* TASK DIRECTIONS *
Copy out all the lines of the data that hold the word "birthday".

==========

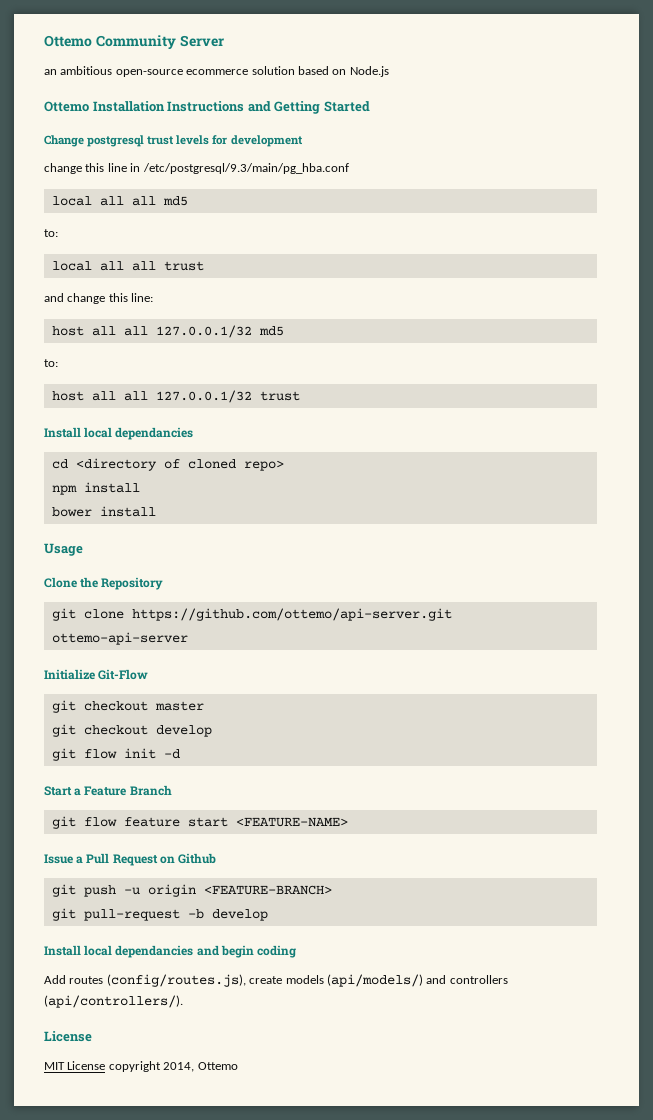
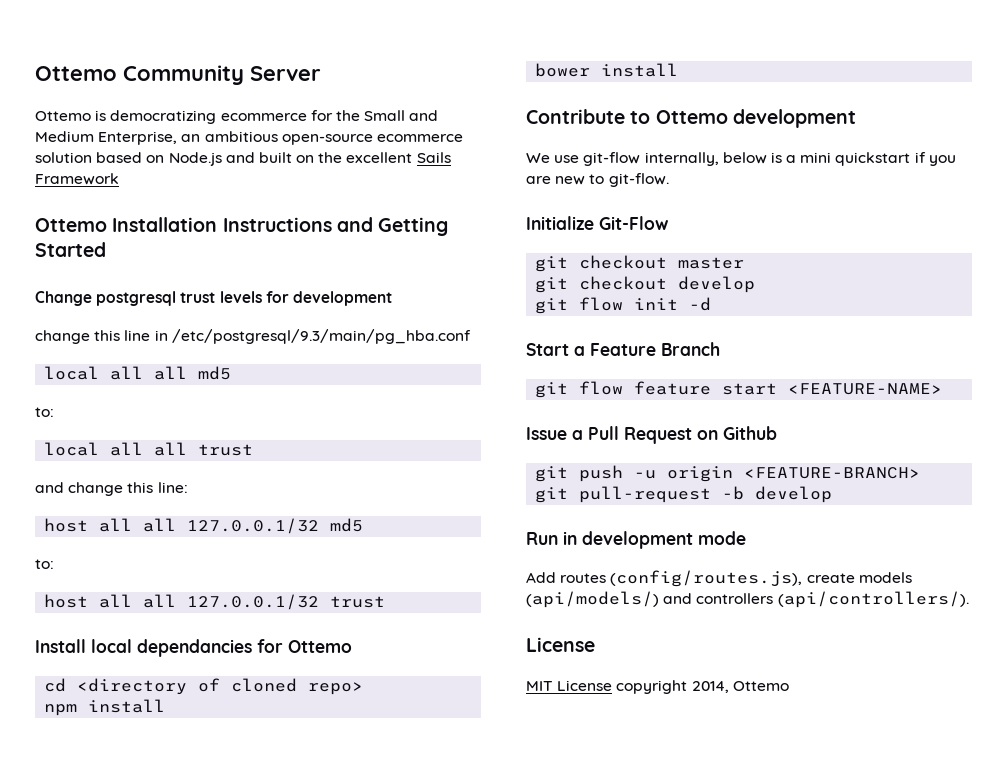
(224, 41) none -> [35,110,439,124] [35,131,178,145] Ottemo is democratizing ecommerce for the Small and Medium Enterprise,
(389, 71) none -> [225,152,451,163] [35,173,119,185] and built on the excellent Sails Framework
(194, 433) none -> [257,639,352,653] for Ottemo
[44,543,83,556] [44,577,164,590] [51,608,452,621] [51,632,188,645] Usage // Clone the Repository // git clone https://github.com/ottemo/api-server.git ottemo-api-server -> [526,109,856,128] [526,152,956,166] [526,173,669,187] Contribute to Ottemo development // We use git-flow internally, below is a mini quickstart if you are new to git-flow.
[44,945,297,958] Install local dependancies and begin coding -> [526,531,746,549] Run in development mode

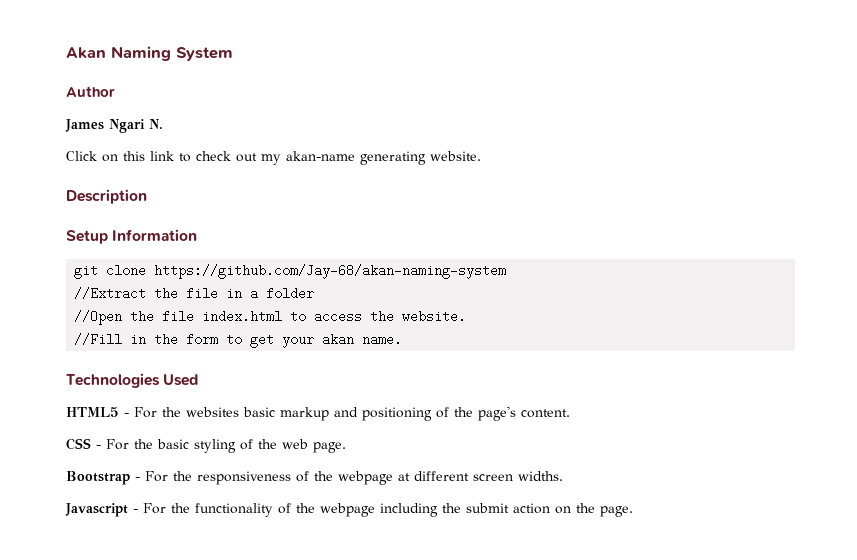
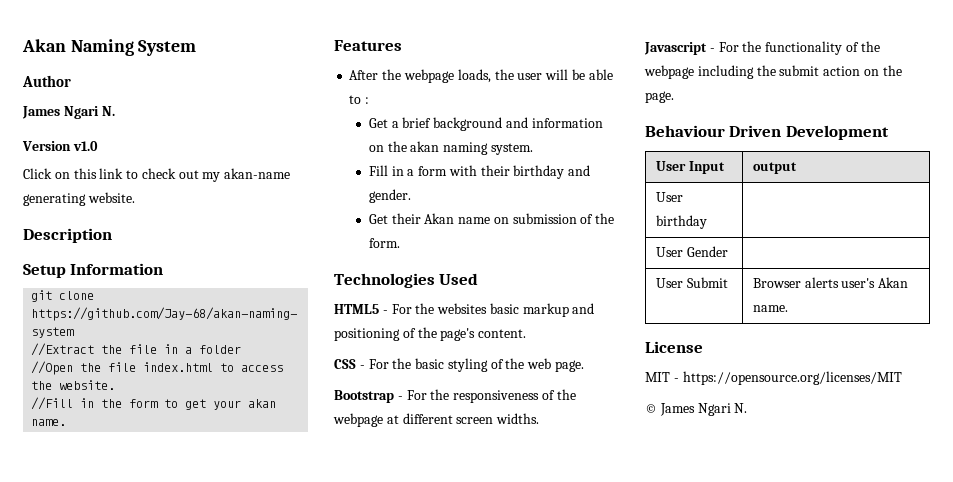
(163, 124) none -> [22,141,98,151] // Version v1.0
(403, 339) none -> [334,40,402,51] [349,69,613,83] [349,95,370,104] [368,117,603,131] [368,141,533,155] [368,165,591,179] [368,189,411,203] [368,213,615,224] [368,238,400,248] // Features // After the webpage loads, the user will be able to : // Get a brief background and information on the akan naming system. // Fill in a form with their birthday and gender. // Get their Akan name on submission of the form.
(633, 511) none -> [645,125,889,140] [655,161,725,174] [752,162,797,174] [655,192,683,202] [655,215,707,229] [655,246,728,257] [655,277,728,288] [752,277,909,288] [752,305,788,312] [645,341,703,353] [645,371,902,385] [645,403,748,416] // Behaviour Driven Development // User Input | output // User birthday | // User Gender | // User Submit | Browser alerts user's Akan name. // License // MIT - https://opensource.org/licenses/MIT // © James Ngari N.

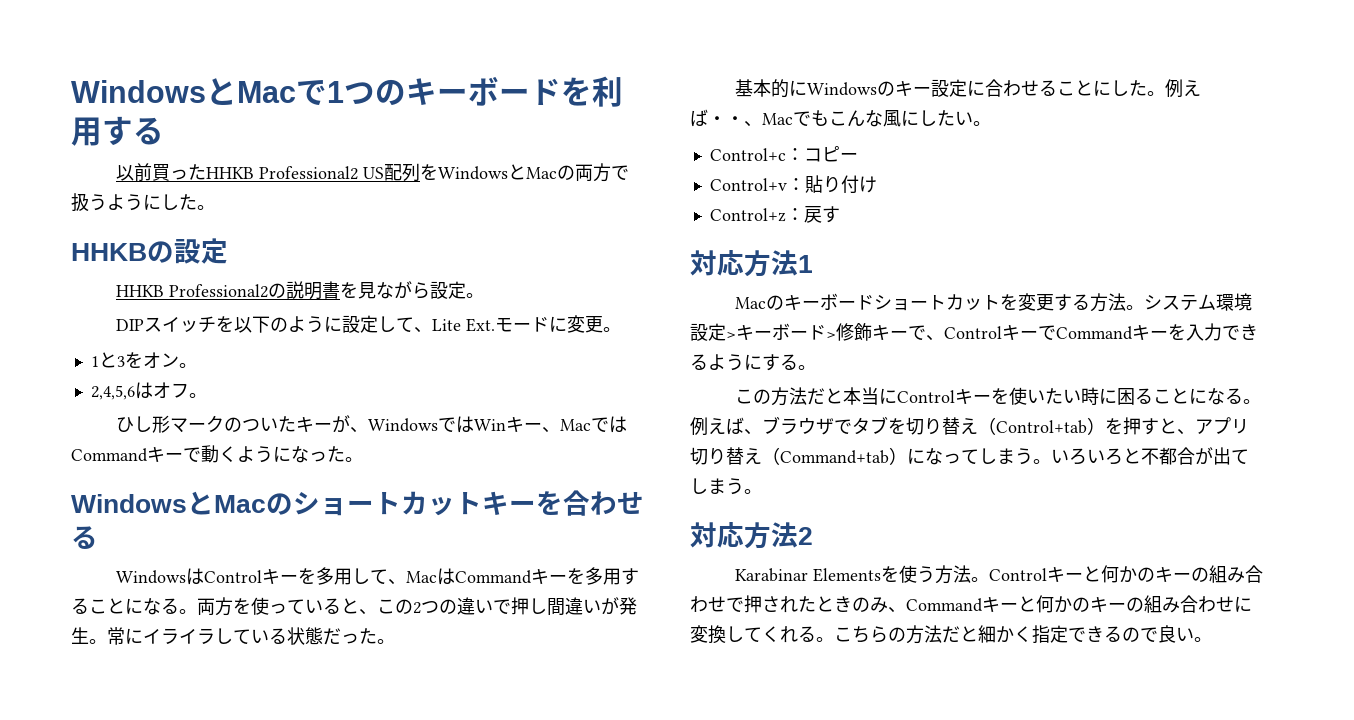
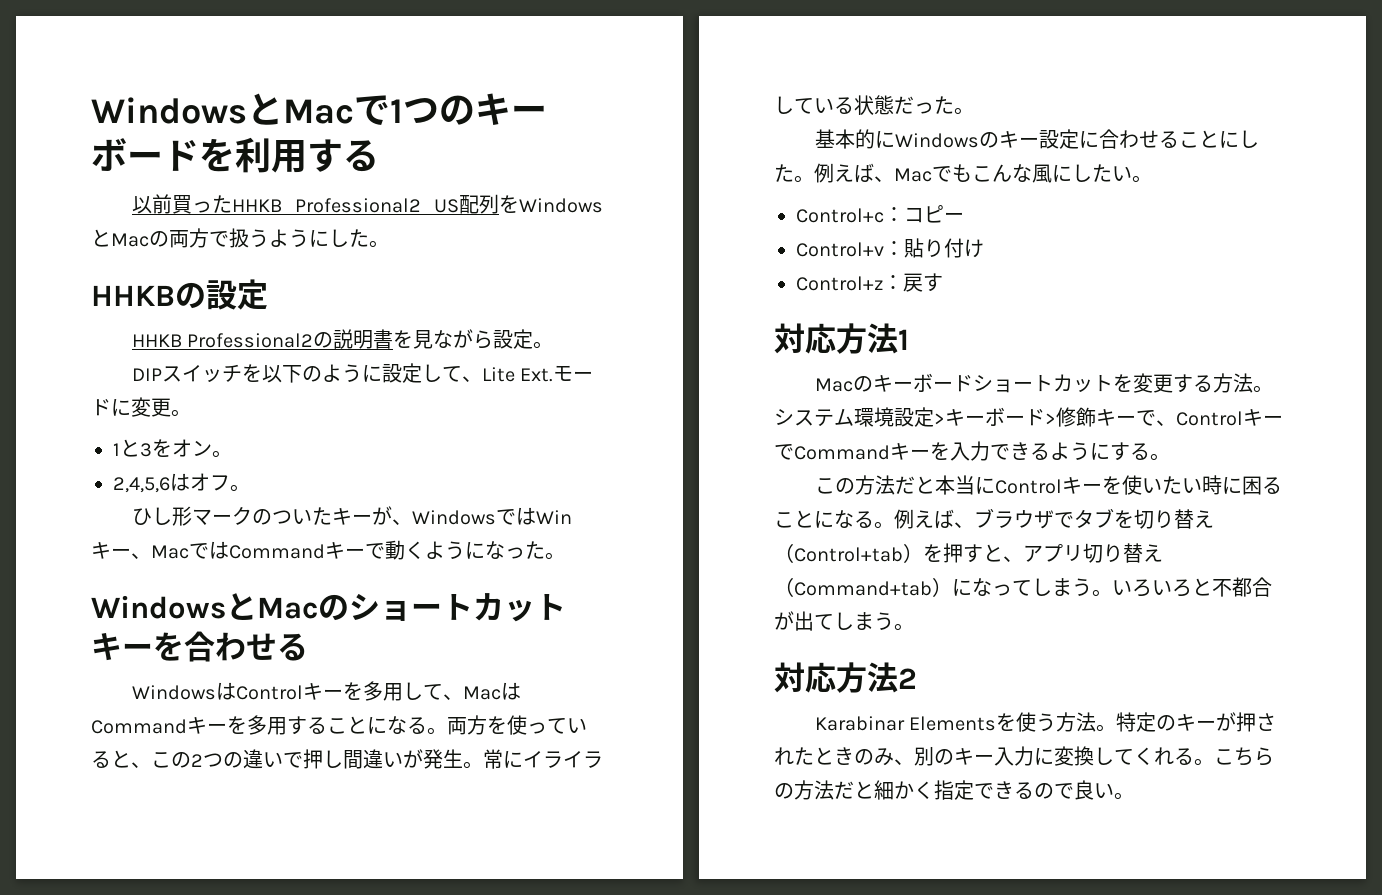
[708,116,744,125] ・・ -> (874, 173) none
[988,565,1263,583] [690,596,744,612] Controlキーと何かのキーの組み合わせで -> [1116,712,1237,732] 特定のキーが
[906,595,1234,613] Commandキーと何かのキーの組み合わせ -> [914,746,1034,766] 別のキー入力

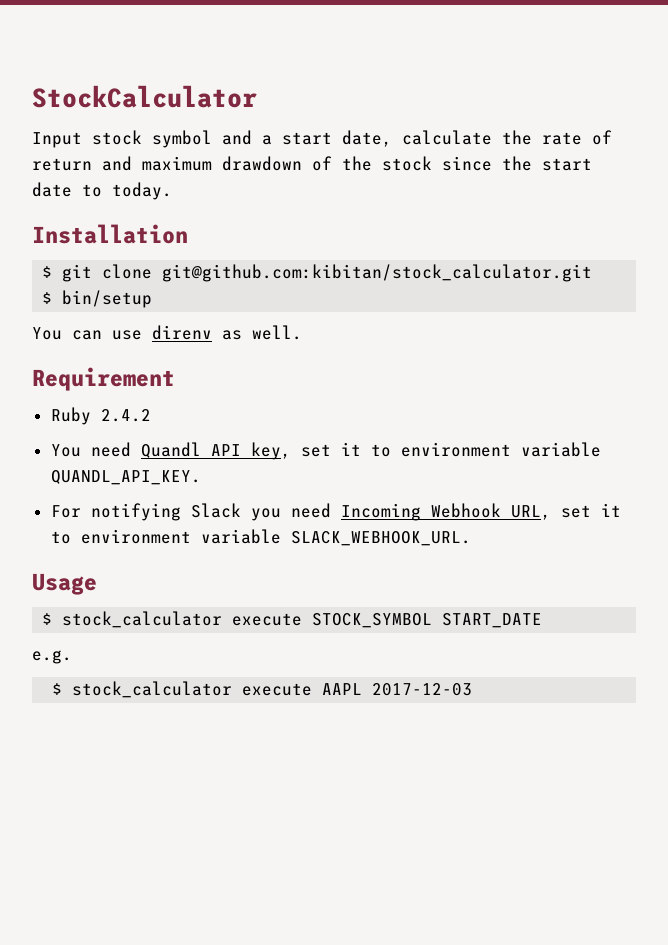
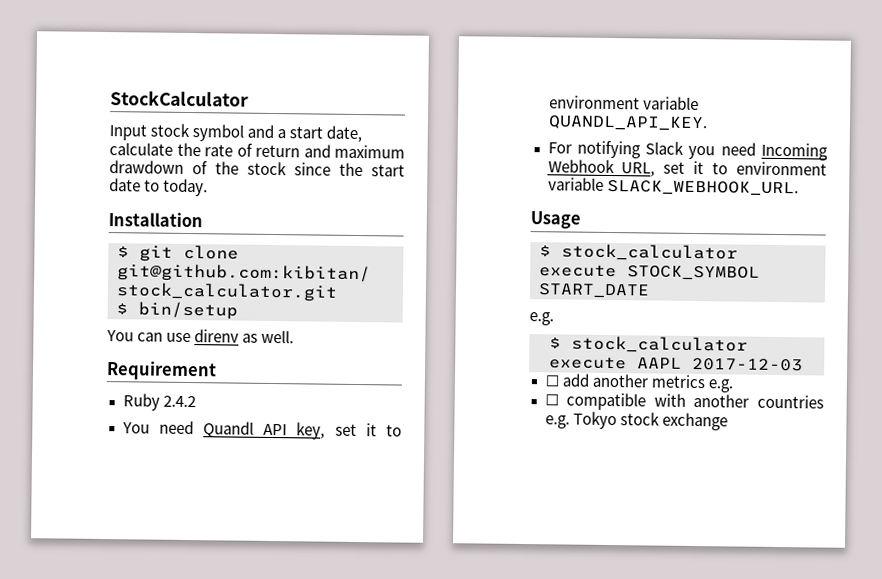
(473, 689) none -> [544,373,733,393] [544,392,824,411] [544,411,728,431] // ☐ add another metrics e.g. // ☐ compatible with another countries e.g. Tokyo stock exchange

==========

* REPLY *
(403, 339) none -> [334,40,402,51] [349,69,613,83] [349,95,370,104] [368,117,603,131] [368,141,533,155] [368,165,591,179] [368,189,411,203] [368,213,615,224] [368,238,400,248] // Features // After the webpage loads, the user will be able to : // Get a brief background and information on the akan naming system. // Fill in a form with their birthday and gender. // Get their Akan name on submission of the form.
(633, 511) none -> [645,125,889,140] [655,161,725,174] [752,162,797,174] [655,192,683,202] [655,215,707,229] [655,246,728,257] [655,277,728,288] [752,277,909,288] [752,305,788,312] [645,341,703,353] [645,371,902,385] [645,403,748,416] // Behaviour Driven Development // User Input | output // User birthday | // User Gender | // User Submit | Browser alerts user's Akan name. // License // MIT - https://opensource.org/licenses/MIT // © James Ngari N.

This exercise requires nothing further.